Sogn Avis
- Industry: publishing of newspapers
- Headquarters: Sogndal Municipality
- Area served: Leikanger
- Number of employees: 26 (2026)
- Website: sognavis.no

= Sogn Avis =

Norwegian local newspaper

Sogn Avis is a Norwegian newspaper, published in Leikanger in Sogndal Municipality in Vestland county. It was named Sogns Avis from 1926 to 1972 and Sogningen/Sogns Avis from 1972 to 1993.

It started on 21 August 1926 in Vikøyri, a small settlement that had lost the newspaper Sogningen in 1925. Its first editor was Thormod Liljedahl. After less than a year it was bought by bookprinter Ingvald Husabø, who was acting editor in 1927. Then, as new editor Ivar Tveit was hired, and from August 1927 Sogns Avis was the organ for the Norwegian Agrarian Association and the Agrarian Party in the region Sogn.
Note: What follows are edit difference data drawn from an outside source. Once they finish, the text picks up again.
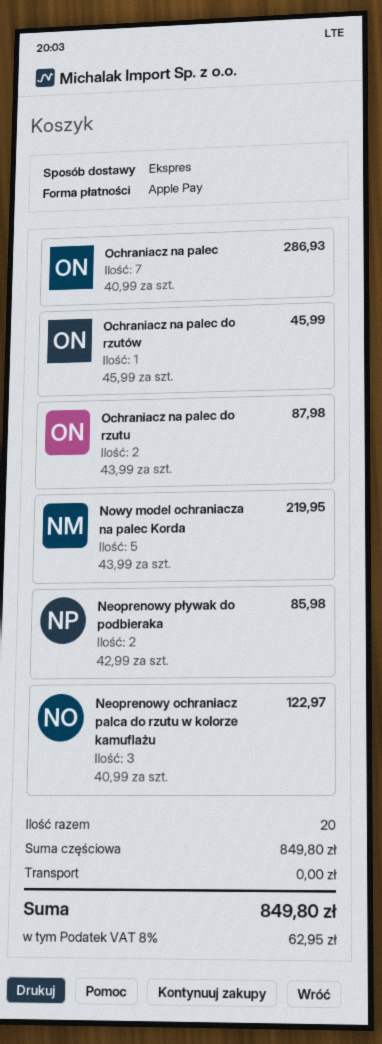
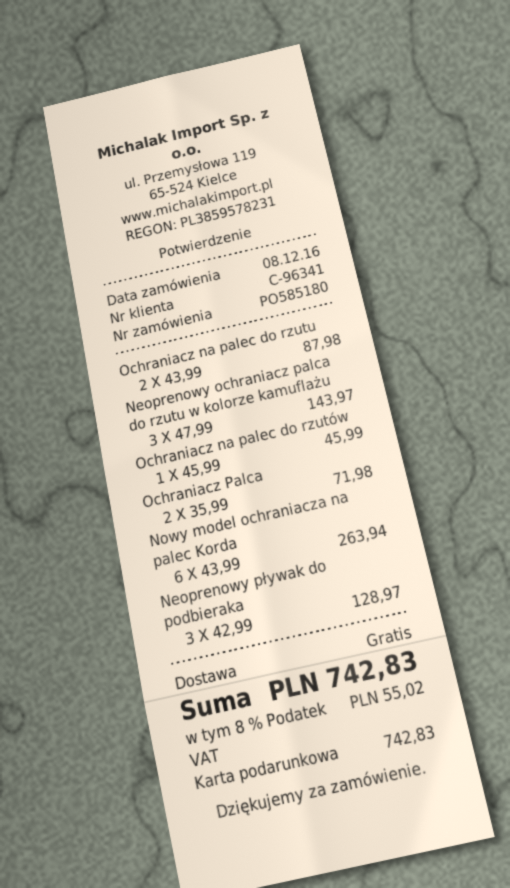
payment method: Apple Pay -> gift card
Ochraniacz na palec: 7 x 40.99 = 286.93 -> none
Nowy model ochraniacza na palec Korda: 5 x 43.99 = 219.95 -> 6 x 43.99 = 263.94
Neoprenowy pływak do podbieraka: 2 x 42.99 = 85.98 -> 3 x 42.99 = 128.97
Neoprenowy ochraniacz palca do rzutu w kolorze kamuflażu: 3 x 40.99 = 122.97 -> 3 x 47.99 = 143.97
Ochraniacz Palca: none -> 2 x 35.99 = 71.98
tax: 8% = 62.95 -> 8% = 55.02
total: 849.80 -> 742.83

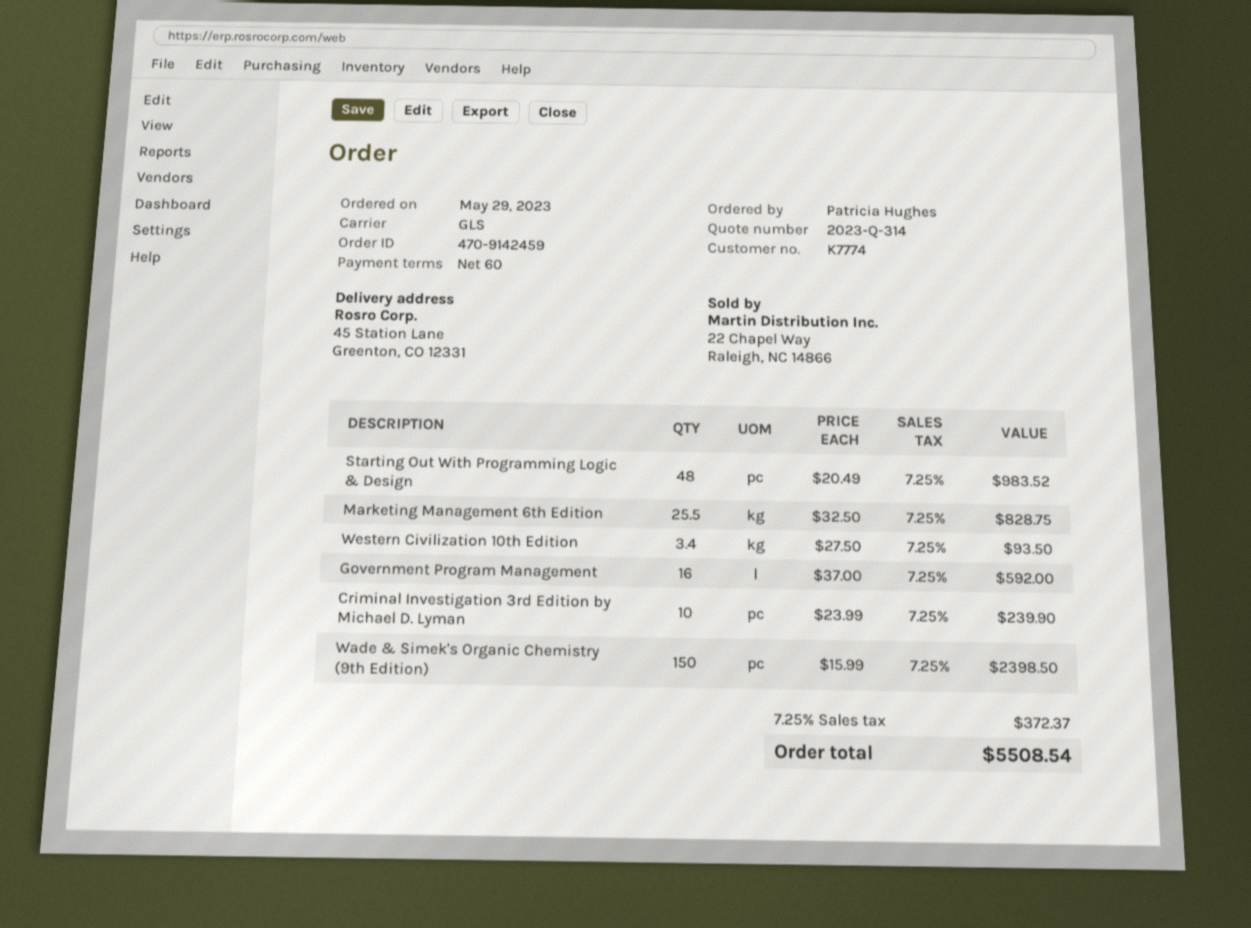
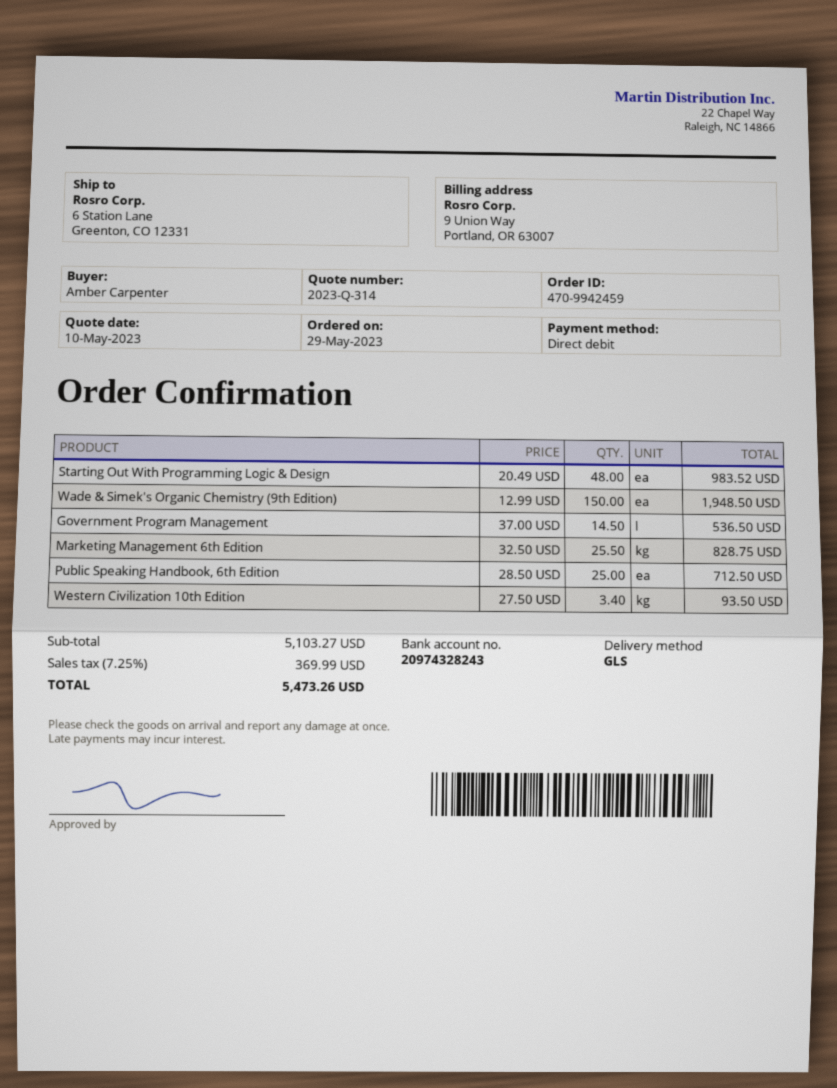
order number: 470-9142459 -> 470-9942459
ordered by: Patricia Hughes -> Amber Carpenter
ship to: 45 Station Lane, Greenton, CO 12331 -> 6 Station Lane, Greenton, CO 12331
Government Program Management: 16 x 37.00 = 592.00 -> 14.5 x 37.00 = 536.50
Criminal Investigation 3rd Edition by Michael D. Lyman: 10 x 23.99 = 239.90 -> none
Wade & Simek's Organic Chemistry (9th Edition): 150 x 15.99 = 2398.50 -> 150 x 12.99 = 1948.50
Public Speaking Handbook, 6th Edition: none -> 25 x 28.50 = 712.50
tax: 7.25% = 372.37 -> 7.25% = 369.99
total: 5508.54 -> 5473.26

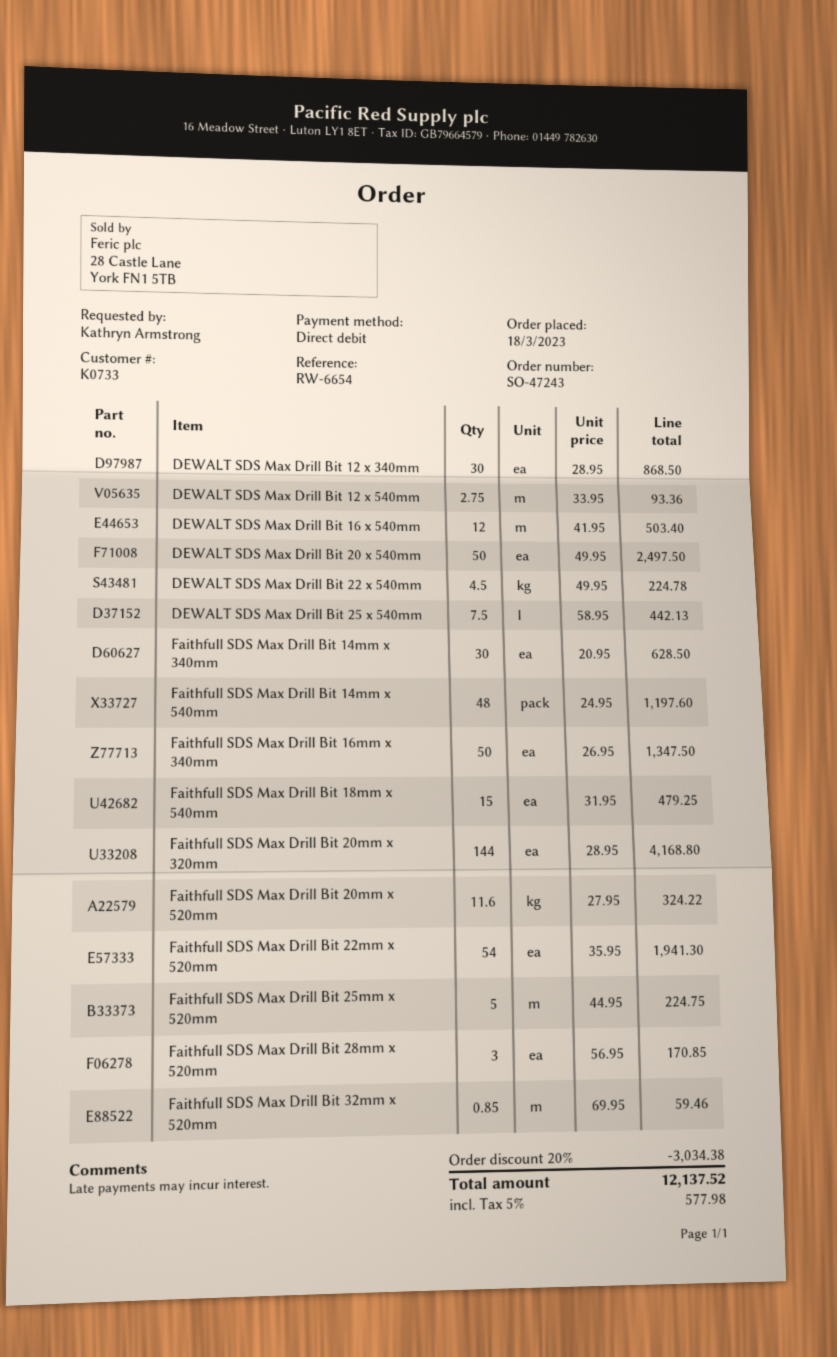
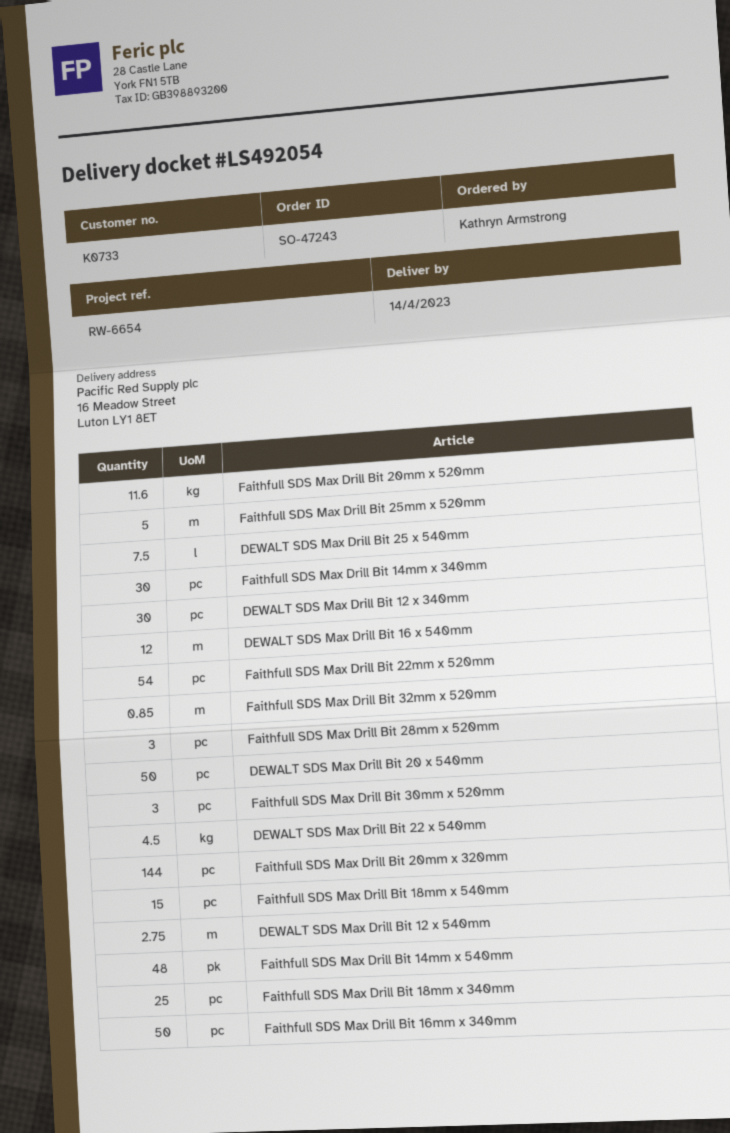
Faithfull SDS Max Drill Bit 30mm x 520mm: none -> 3
Faithfull SDS Max Drill Bit 18mm x 340mm: none -> 25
It was stopped in 1941 during the occupation of Norway by Nazi Germany, but resumed from 3 July 1945. In 1947 it was moved from Vikøyri to Sogndalsfjøra, a regional centre that had lost its newspaper Sogns Tidende. Sogns Avis was put on hold from November 1945 to 21 August 1959, when Ingvald Husabø became personally involved as acting editor again. Husabø moved it to Leikanger.

In 1972 it incorporated Sogningen and continued as Sogningen/Sogns Avis. It was nominally independent of political parties, but between the lines it supported the Conservative Party, a tradition from Sogningen. Editor-in-chief was Hans Arnesen, who multiplied the readership.

In 1993 it incorporated Sogn og Fjordane and continued as Sogn Avis. Editors under the label Sogn Avis have been Gerhard Haugland (1992–2000), Jan Inge Fardal (acting, 2000–2001), Kai Aage Pedersen (2001-2003), Rune Timberlid (2003-2005) and Jan Inge Fardal (2005-present).